U.S. Circuit is Next Target
Gurney hasn't figured out all the details yet, whether it would be a single run with winner take all or whether the cars would run over four days with the fastest lap counting. To really build the suspense, it almost would have to be based on a single run. He does have the date, though, during the German Grand Prix in August which comes during a break in the USAC schedule. But between now and then there's the American circuit and getting the Eagles ready and the Olsonite Eagle, in particular, both ready and reliable. It was the fastest car on wheels last year but it broke down in the three big 500-milers, Indianapolis, Pocono and Ontario. "We won four races, more than anyone else, but we didn't win the big ones and that's what counts. Our failures were so noticeable because we had so much potential – Bobby looked like he was on a Sunday tour when he broke down at Indianapolis. Most of our breakdowns were related to engine failures and I guess that's because we were asking a little more of our engines than anyone else but on the other hand, we got more out of those engines than anyone else did."
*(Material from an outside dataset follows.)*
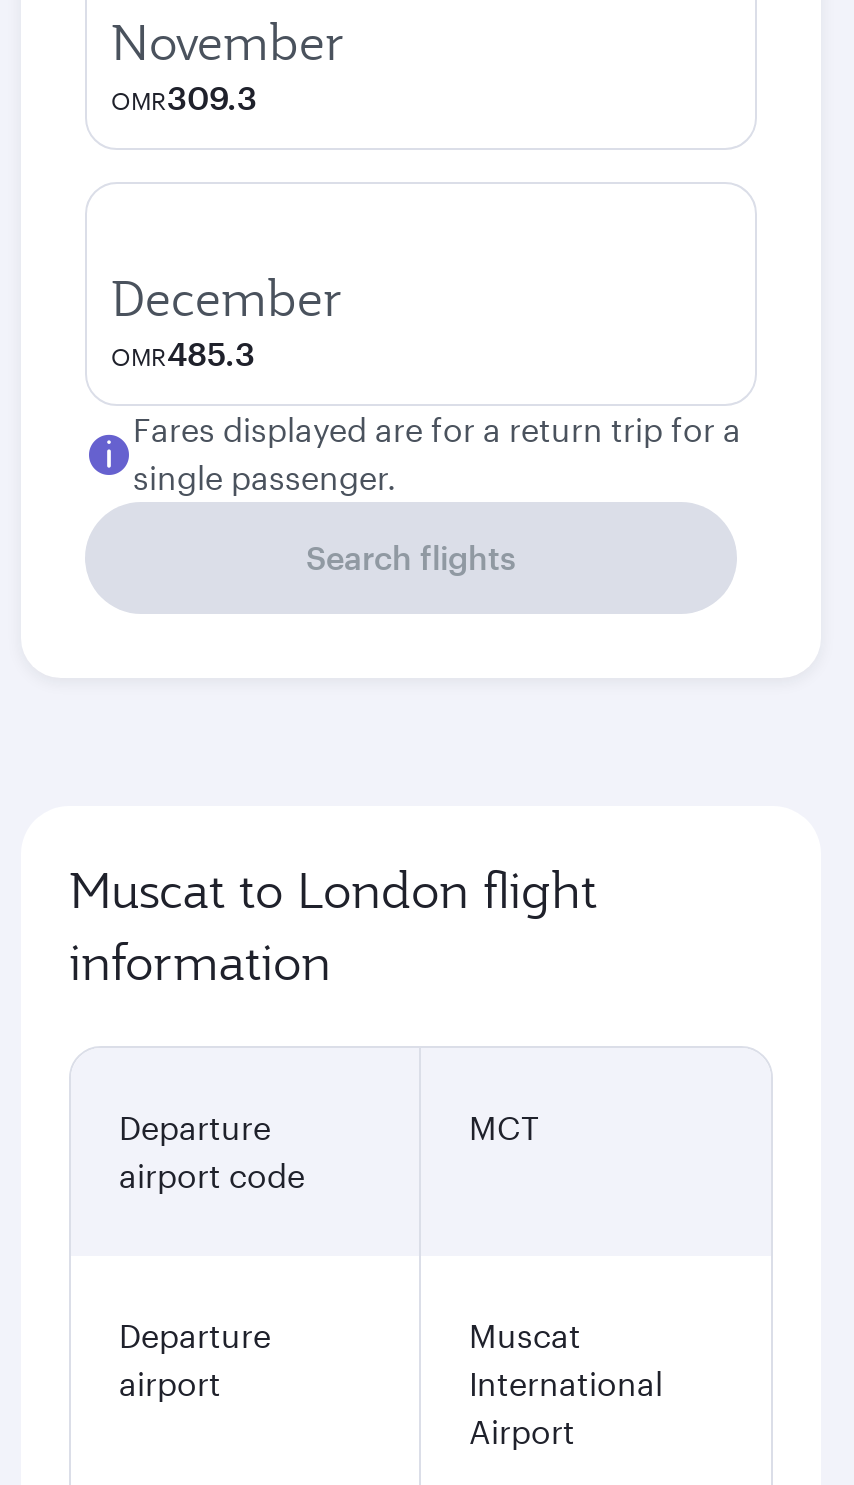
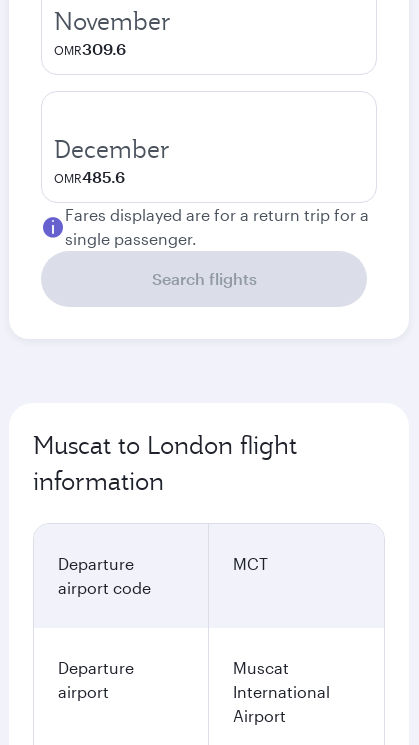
- OMR309.3
+ OMR309.6

- OMR485.3
+ OMR485.6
Gurney said the new Eagles are "slightly lower, if that's possible, a little wider, the cockpit's a little narrower and we made some very, very minor suspension changes. I just hope we haven't slowed it down," he said, grinning again. Gurney, Unser and Olson will find out next month when the 1973 Eagle flies, hopefully very swiftly, for the first time in tests at Ontario, Calif. A lot of people will be watching, not only here but also at Ferrari, BRM and Porsche.
And Then What Happened?
The Formula 1 people discussed it at length, but after a substantial amount of analysis, world wide publicity and great interest from fans everywhere, they chickened out! They had more to lose than they had to gain. End of story. What a shame, this duel would have gone down in history as grand and classic confrontation.
The Gurney Eagles which were built at that moment in Santa Ana were to become one of the most successful racing cars of the Seventies, winning the Indy 500 in 1973 and 1975 plus the USAC National Championship in 1974.